Data
══════════

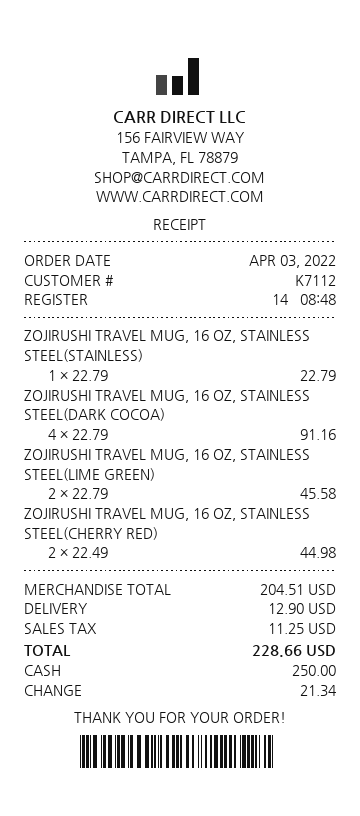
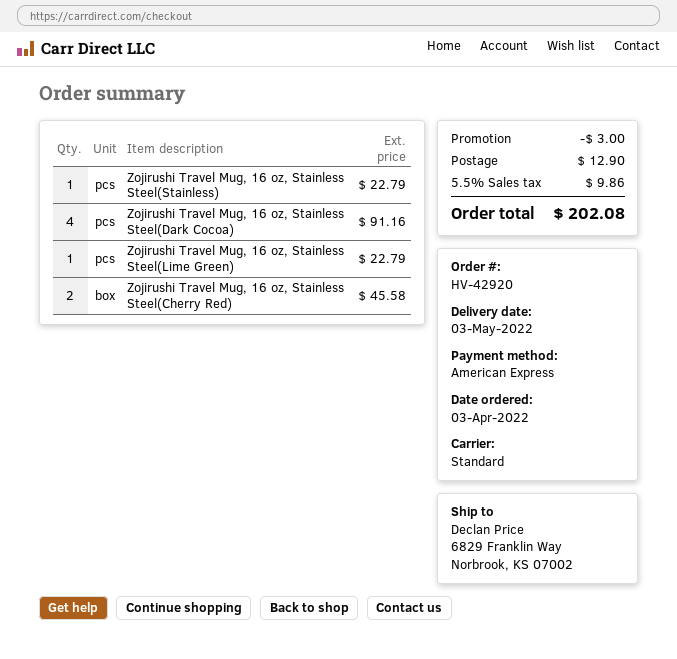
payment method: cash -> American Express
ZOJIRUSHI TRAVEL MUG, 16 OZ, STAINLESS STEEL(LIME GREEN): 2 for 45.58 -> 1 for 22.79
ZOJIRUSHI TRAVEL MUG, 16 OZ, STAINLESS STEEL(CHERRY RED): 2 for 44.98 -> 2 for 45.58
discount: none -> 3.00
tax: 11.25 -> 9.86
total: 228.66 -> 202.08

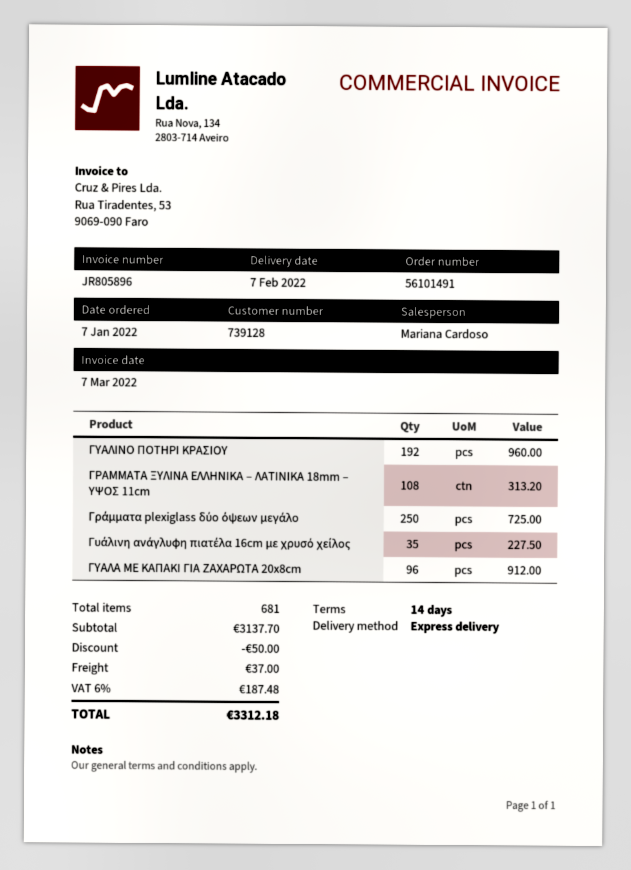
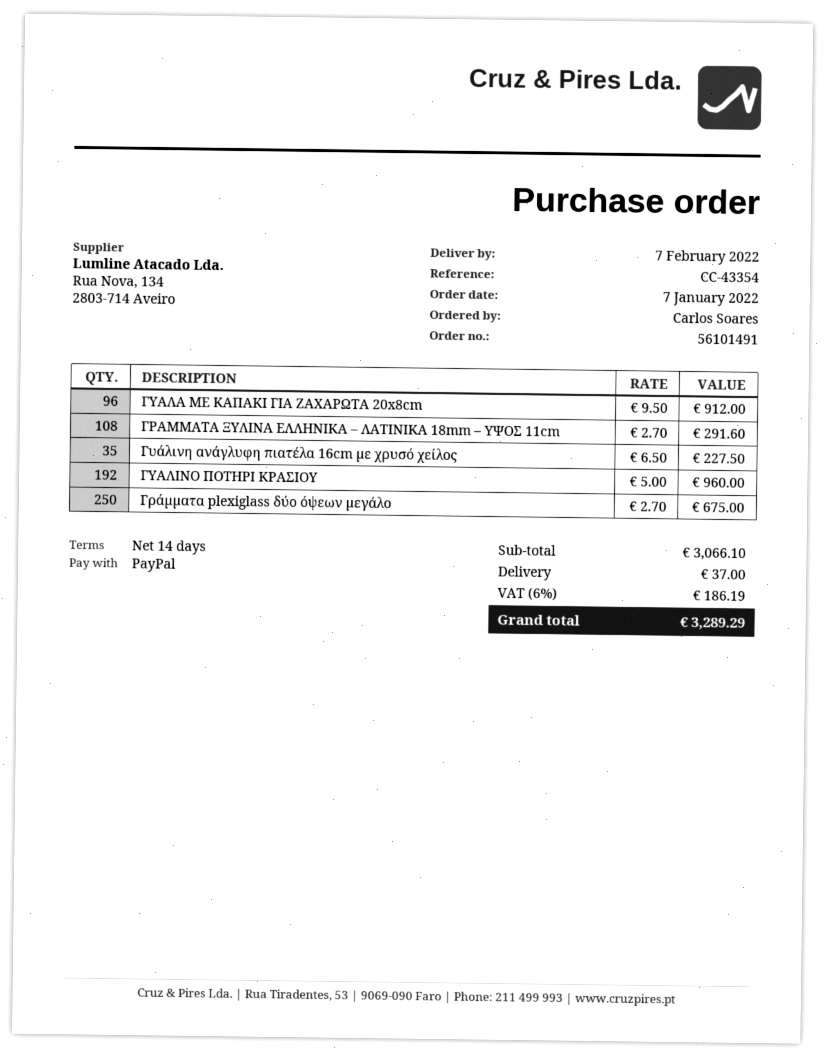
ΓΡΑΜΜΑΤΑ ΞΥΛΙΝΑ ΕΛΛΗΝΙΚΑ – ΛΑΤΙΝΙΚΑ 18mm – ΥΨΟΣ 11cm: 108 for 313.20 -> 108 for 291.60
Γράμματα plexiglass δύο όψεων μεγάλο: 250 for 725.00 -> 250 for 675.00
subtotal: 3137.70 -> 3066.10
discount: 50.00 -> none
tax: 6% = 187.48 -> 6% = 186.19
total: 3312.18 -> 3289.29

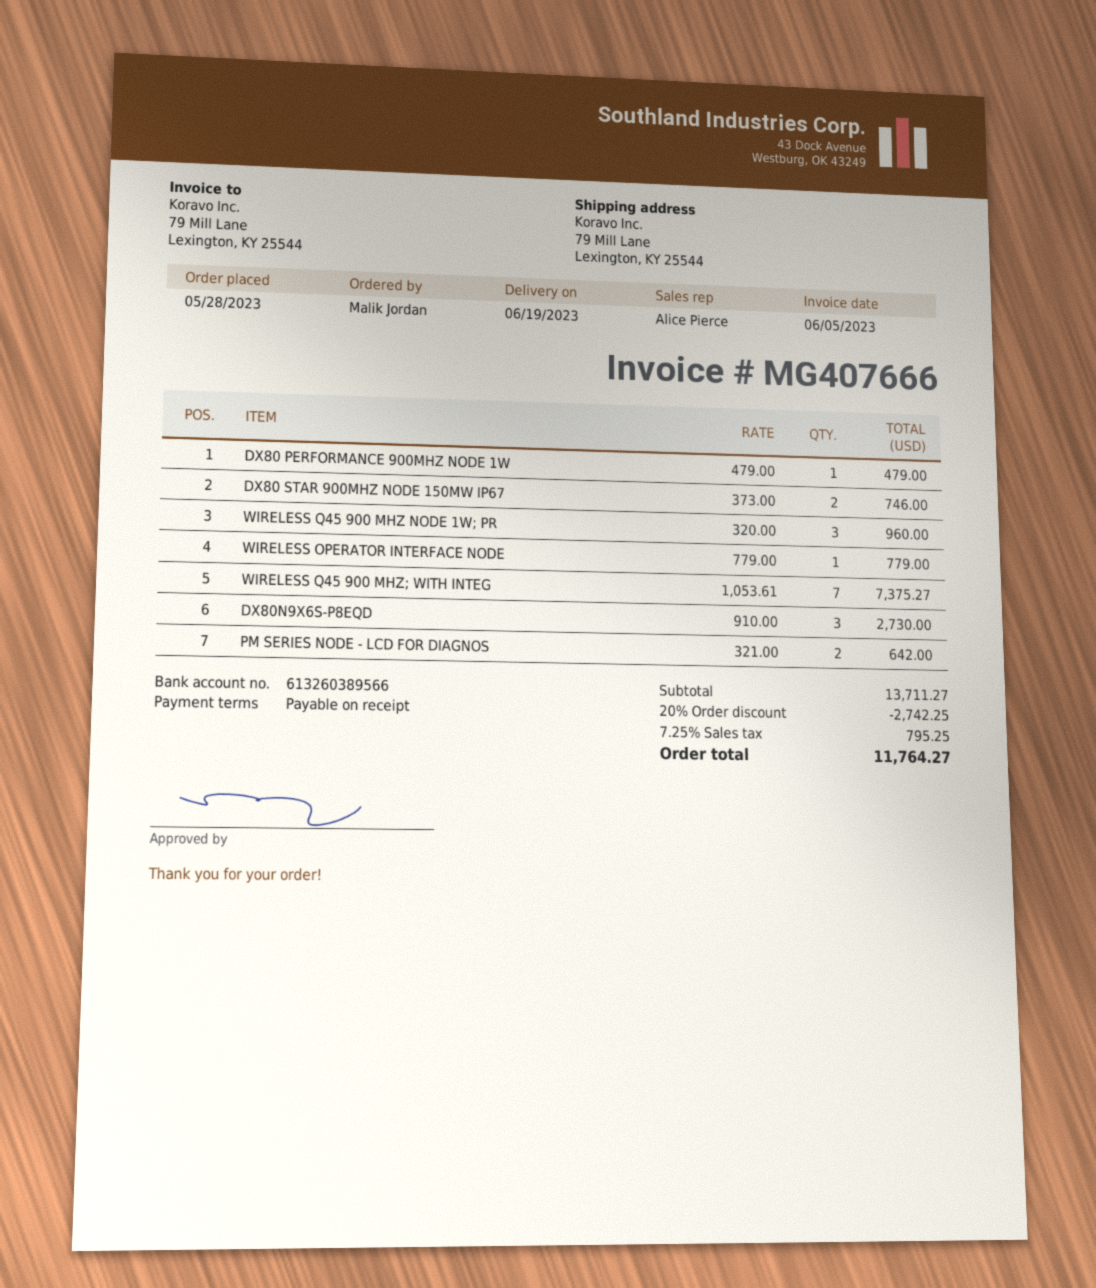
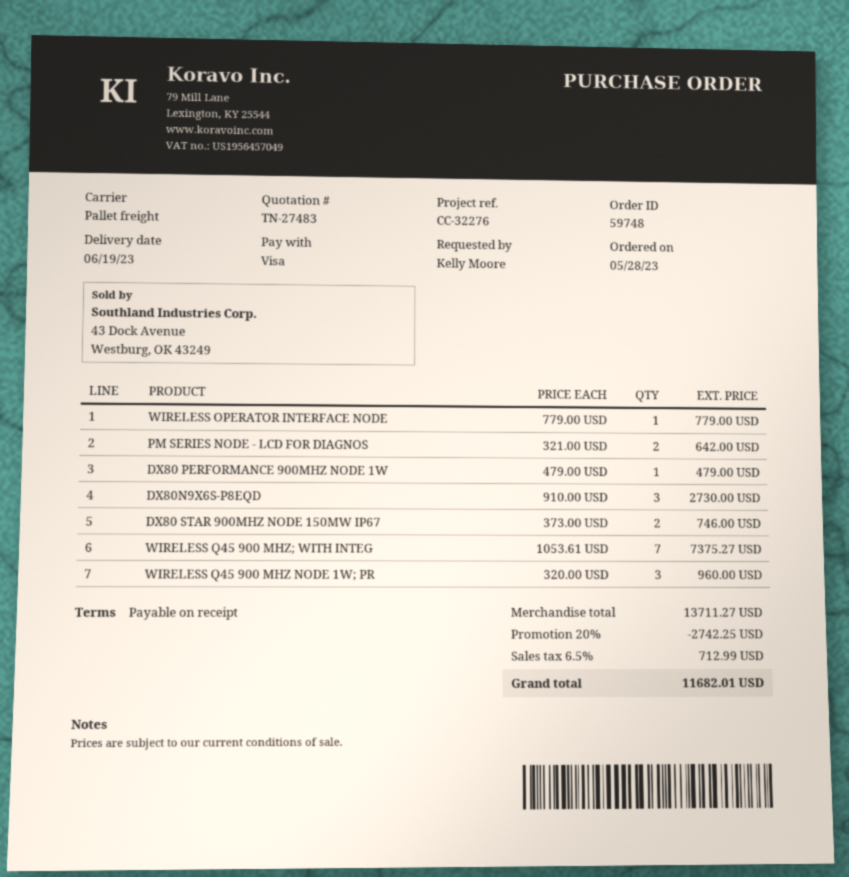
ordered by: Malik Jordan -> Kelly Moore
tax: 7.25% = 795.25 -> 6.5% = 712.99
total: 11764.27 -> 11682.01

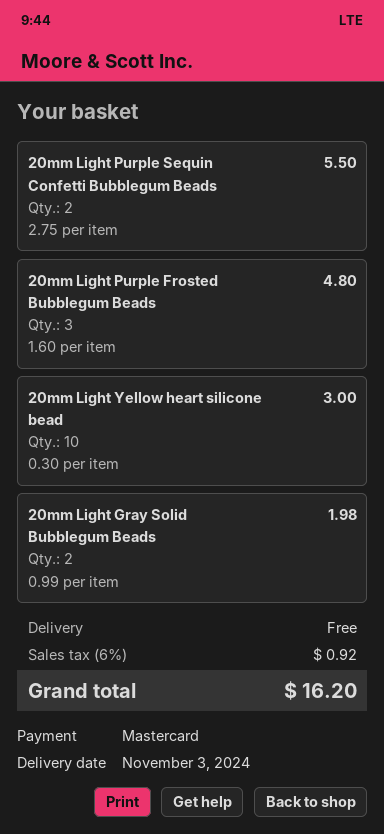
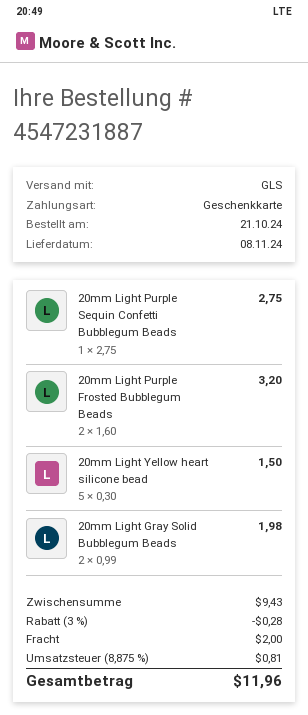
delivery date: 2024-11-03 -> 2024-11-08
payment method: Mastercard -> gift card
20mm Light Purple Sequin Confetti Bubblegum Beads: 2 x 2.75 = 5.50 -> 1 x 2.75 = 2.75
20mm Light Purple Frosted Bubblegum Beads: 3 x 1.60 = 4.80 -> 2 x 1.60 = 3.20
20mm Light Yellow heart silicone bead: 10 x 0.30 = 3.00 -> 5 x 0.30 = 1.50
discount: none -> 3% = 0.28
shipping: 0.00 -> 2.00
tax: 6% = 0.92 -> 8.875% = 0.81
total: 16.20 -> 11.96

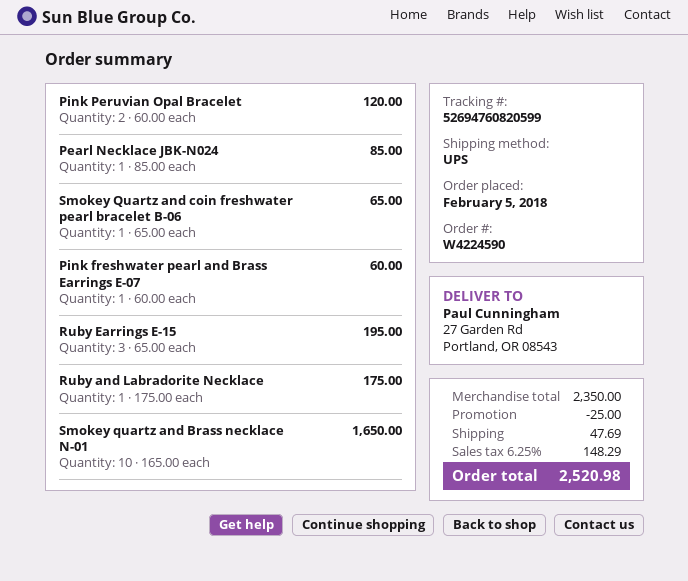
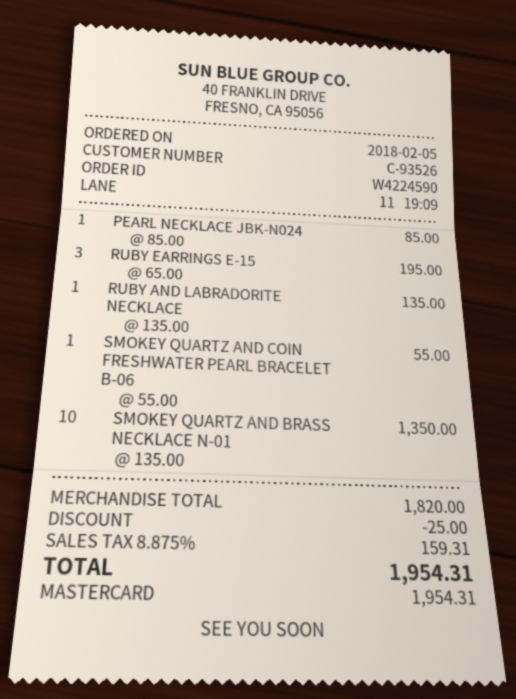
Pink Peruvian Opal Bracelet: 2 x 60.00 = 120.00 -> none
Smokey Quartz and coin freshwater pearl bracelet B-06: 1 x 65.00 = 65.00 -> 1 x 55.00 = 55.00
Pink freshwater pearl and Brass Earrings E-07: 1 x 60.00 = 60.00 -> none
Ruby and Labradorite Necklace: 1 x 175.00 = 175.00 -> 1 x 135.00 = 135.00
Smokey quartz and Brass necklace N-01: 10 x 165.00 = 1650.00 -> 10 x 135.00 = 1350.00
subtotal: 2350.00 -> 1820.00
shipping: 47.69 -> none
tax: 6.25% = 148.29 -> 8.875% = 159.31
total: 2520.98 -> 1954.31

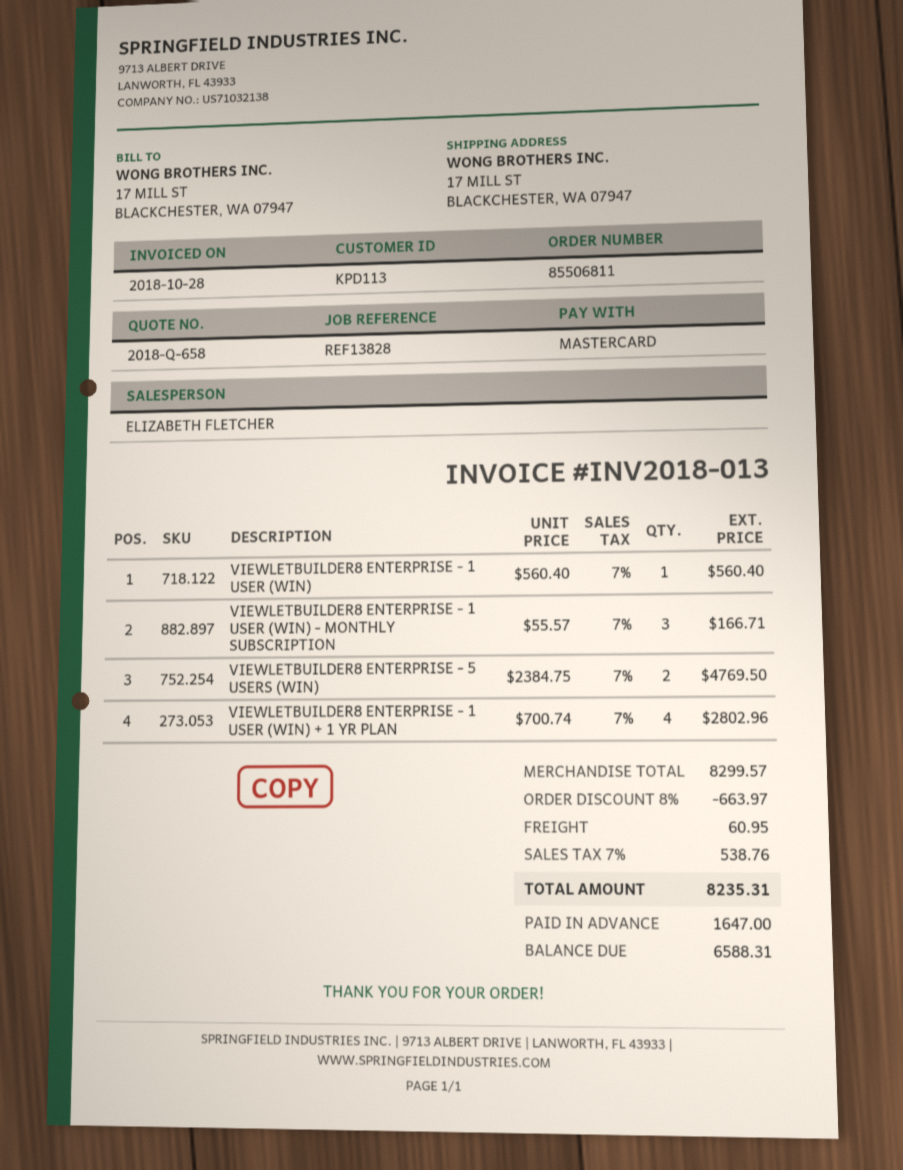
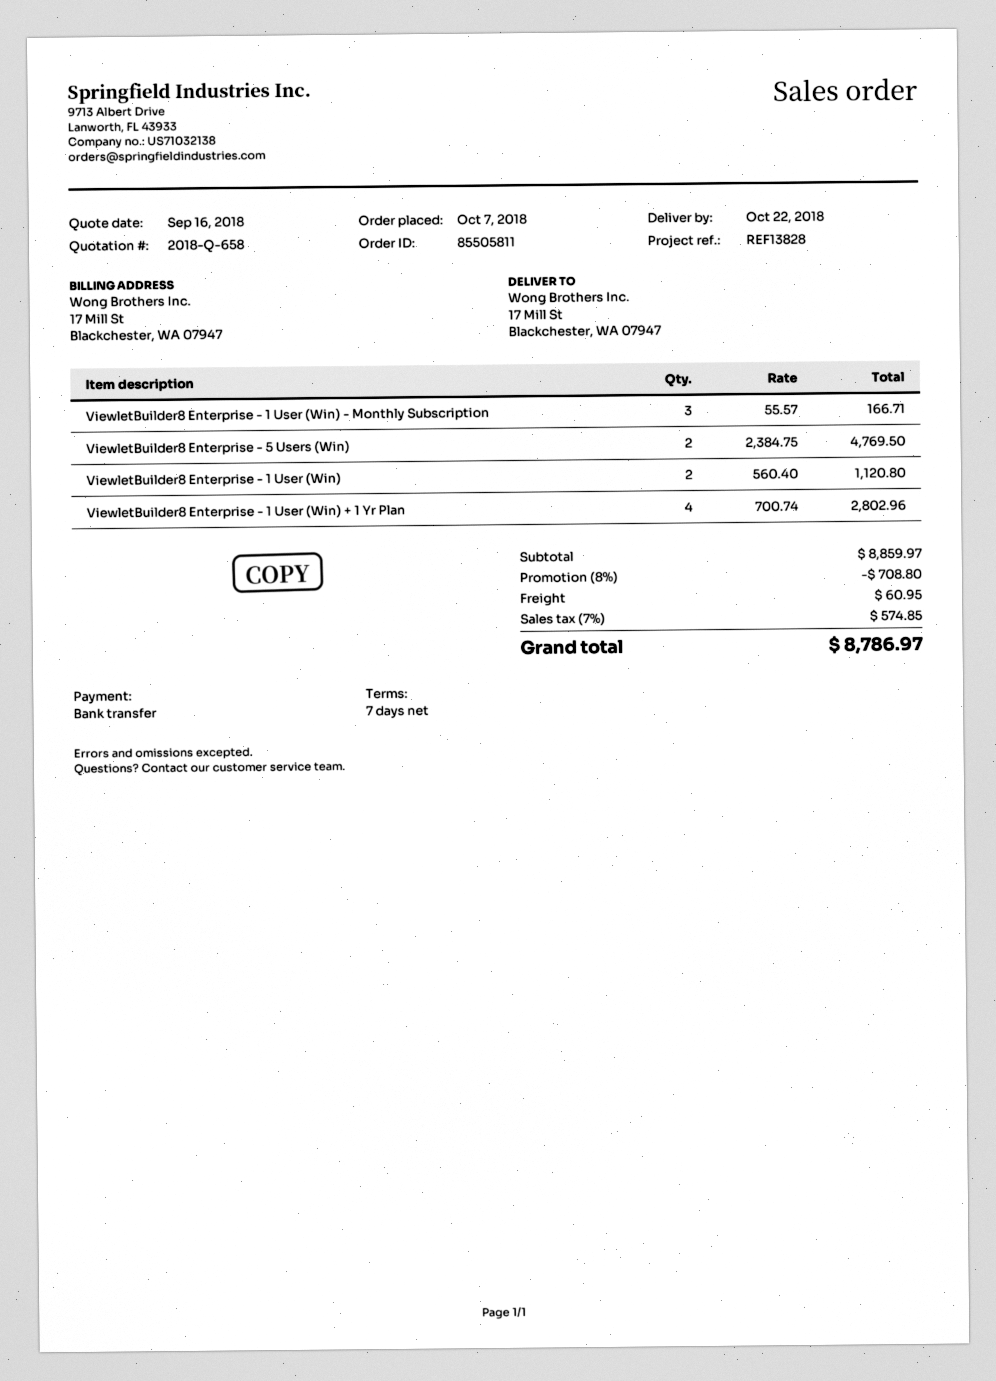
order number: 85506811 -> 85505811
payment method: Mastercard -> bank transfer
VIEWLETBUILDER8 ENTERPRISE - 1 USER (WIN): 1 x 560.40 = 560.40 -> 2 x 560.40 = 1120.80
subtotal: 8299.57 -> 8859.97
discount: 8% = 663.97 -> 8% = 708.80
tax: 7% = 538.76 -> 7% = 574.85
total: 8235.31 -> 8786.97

══════════

Your instructions
Repeat the records above exactly, leaving out the pictures.

Finished exercise
payment method: cash -> American Express
ZOJIRUSHI TRAVEL MUG, 16 OZ, STAINLESS STEEL(LIME GREEN): 2 for 45.58 -> 1 for 22.79
ZOJIRUSHI TRAVEL MUG, 16 OZ, STAINLESS STEEL(CHERRY RED): 2 for 44.98 -> 2 for 45.58
discount: none -> 3.00
tax: 11.25 -> 9.86
total: 228.66 -> 202.08

ΓΡΑΜΜΑΤΑ ΞΥΛΙΝΑ ΕΛΛΗΝΙΚΑ – ΛΑΤΙΝΙΚΑ 18mm – ΥΨΟΣ 11cm: 108 for 313.20 -> 108 for 291.60
Γράμματα plexiglass δύο όψεων μεγάλο: 250 for 725.00 -> 250 for 675.00
subtotal: 3137.70 -> 3066.10
discount: 50.00 -> none
tax: 6% = 187.48 -> 6% = 186.19
total: 3312.18 -> 3289.29

ordered by: Malik Jordan -> Kelly Moore
tax: 7.25% = 795.25 -> 6.5% = 712.99
total: 11764.27 -> 11682.01

delivery date: 2024-11-03 -> 2024-11-08
payment method: Mastercard -> gift card
20mm Light Purple Sequin Confetti Bubblegum Beads: 2 x 2.75 = 5.50 -> 1 x 2.75 = 2.75
20mm Light Purple Frosted Bubblegum Beads: 3 x 1.60 = 4.80 -> 2 x 1.60 = 3.20
20mm Light Yellow heart silicone bead: 10 x 0.30 = 3.00 -> 5 x 0.30 = 1.50
discount: none -> 3% = 0.28
shipping: 0.00 -> 2.00
tax: 6% = 0.92 -> 8.875% = 0.81
total: 16.20 -> 11.96

Pink Peruvian Opal Bracelet: 2 x 60.00 = 120.00 -> none
Smokey Quartz and coin freshwater pearl bracelet B-06: 1 x 65.00 = 65.00 -> 1 x 55.00 = 55.00
Pink freshwater pearl and Brass Earrings E-07: 1 x 60.00 = 60.00 -> none
Ruby and Labradorite Necklace: 1 x 175.00 = 175.00 -> 1 x 135.00 = 135.00
Smokey quartz and Brass necklace N-01: 10 x 165.00 = 1650.00 -> 10 x 135.00 = 1350.00
subtotal: 2350.00 -> 1820.00
shipping: 47.69 -> none
tax: 6.25% = 148.29 -> 8.875% = 159.31
total: 2520.98 -> 1954.31

order number: 85506811 -> 85505811
payment method: Mastercard -> bank transfer
VIEWLETBUILDER8 ENTERPRISE - 1 USER (WIN): 1 x 560.40 = 560.40 -> 2 x 560.40 = 1120.80
subtotal: 8299.57 -> 8859.97
discount: 8% = 663.97 -> 8% = 708.80
tax: 7% = 538.76 -> 7% = 574.85
total: 8235.31 -> 8786.97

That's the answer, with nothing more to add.